Tuesday, May 25, 2010

African Children's Choir

At the beginning of April, we found out that the African Children’s Choir was going to be in town. We got to see them a few years ago before we had even considered adopting, and we loved their story and performance. To see them now that Moses was home with us seemed to have even more significance.

My only problem was that Justin was in Palestine for two weeks, we had just put our house up for sale and I was feeling the stress of keeping it spotless for showings. Every spare minute outside of my college classes, I was spending at our church getting ready for our Easter play (I got to play a crotchety old beggar woman). Oh, and my purse was stolen a couple of days before. It had been a long week. The kids and I were exhausted and the thought of taking them all to an evening performance where we would all have to be still and quiet seemed like more than I could handle. Beth, my mother-in-law heard about the concert and how much I wanted to go so she volunteered to go with me. (By the way, kudos to all the single parents out there. The way you juggle everything is amazing!)

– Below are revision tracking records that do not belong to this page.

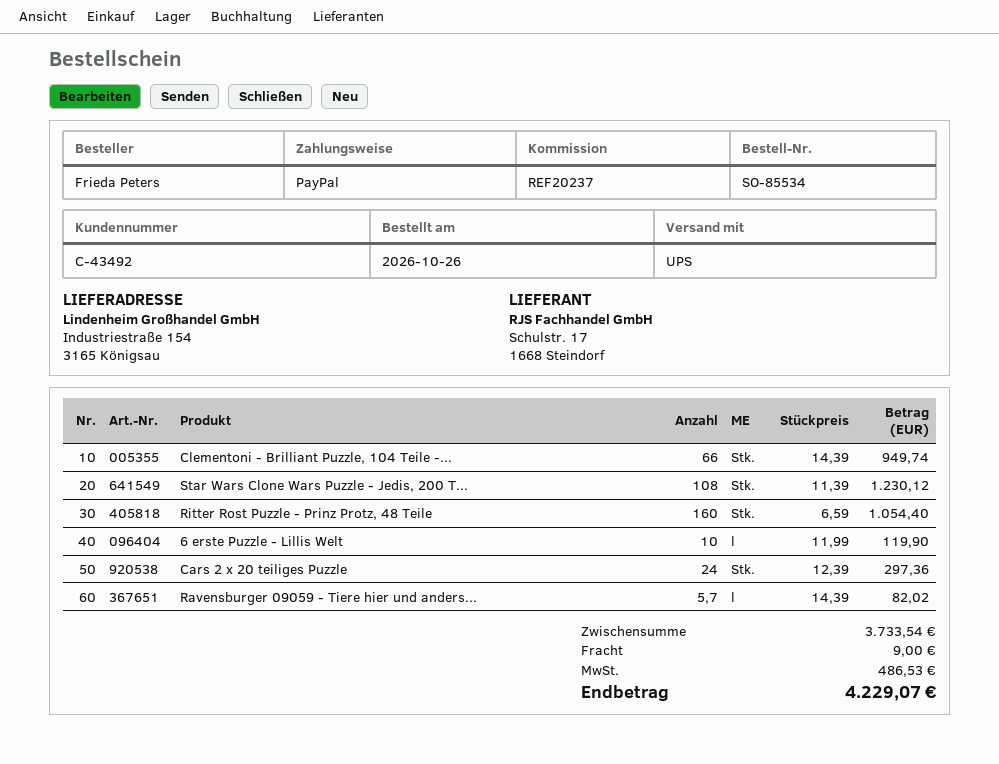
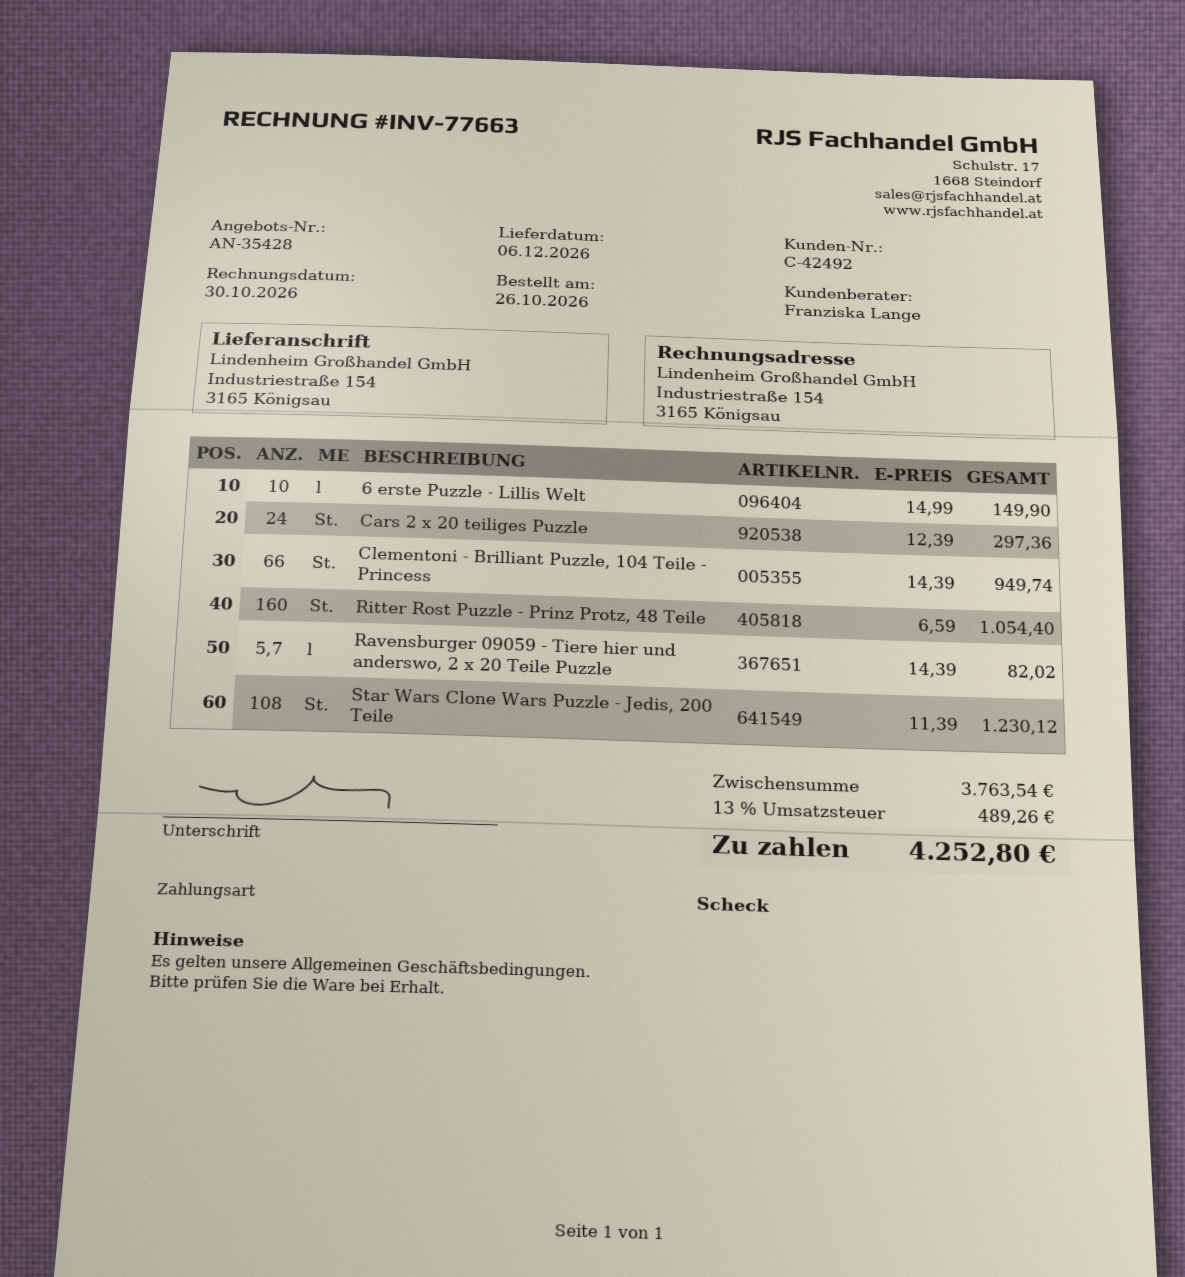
customer number: C-43492 -> C-42492
payment method: PayPal -> cheque
6 erste Puzzle - Lillis Welt: 10 x 11.99 = 119.90 -> 10 x 14.99 = 149.90
subtotal: 3733.54 -> 3763.54
shipping: 9.00 -> none
tax: 486.53 -> 489.26
total: 4229.07 -> 4252.80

If you don’t know about the African Children’s Choir, you should really go to their website www.africanchildrenschoir.com and check them out. It was started in 1984 by Ray Barnett with orphaned and underprivileged children from Uganda. Since that time, they’ve branched out to involving children from 6 East African countries, including Rwanda. Nearly all the children are single or double orphans (meaning they’ve lost one or both parents), and they range in age from 7 to 11 years old. The money they raise while on tour in North America and Europe goes directly back into social and educational programs for children of these countries. Mr. Barnett’s vision is to mold the future of Africa by pouring into its children, and he encourages others to do the same.

Maybe it was my stressed emotional state, but as soon as the lights went down and the choir came running out dressed in traditional African outfits and dancing to African drums, I was fighting back tears. I just kept looking at their beautiful faces and thinking that one of those faces could have belonged to my son in just a few short years. But instead, he was sitting on my lap, grooving to the African rhythms with my hands trying to keep his ever-moving feet from kicking the poor man in front of us. I was filled with such overwhelming emotion; thankfulness that he would never again know the pain of being without his parents, gratitude that God had seen fit to pluck him from the old life of loneliness and placed him with us, and a tremendous sense of awe that Moses is indeed my son.

At the very same time, I was experiencing grief that he would never truly know and experience the beauty of his native culture and homeland. I can’t sing to him in Kinyarwandan or explain all the intricacies of what it means to be a son of Rwanda. I can’t even tell him one thing about his birth parents (that’s another post for another time). All of these feelings were swirling around inside of me during the performance and I spent a good deal of time sniffling and wiping my eyes. One of the last songs before the intermission was “He Knows My Name” and the lyrics say, “He (God) knows my name. He knows my every thought. He knows my name, and He hears me when I call.” It was like God was speaking directly to my heart, “I knew Moses from the very beginning. I revealed his name to Asia before you ever knew him, I designed him to be a Limmer, and my plan for him is good.” [Sidenote: When we first started the adoption process, Asia (then 3 years old) told us her baby brother’s name was Moses. Nearly a year later when we got our referral, his name really was Moses!]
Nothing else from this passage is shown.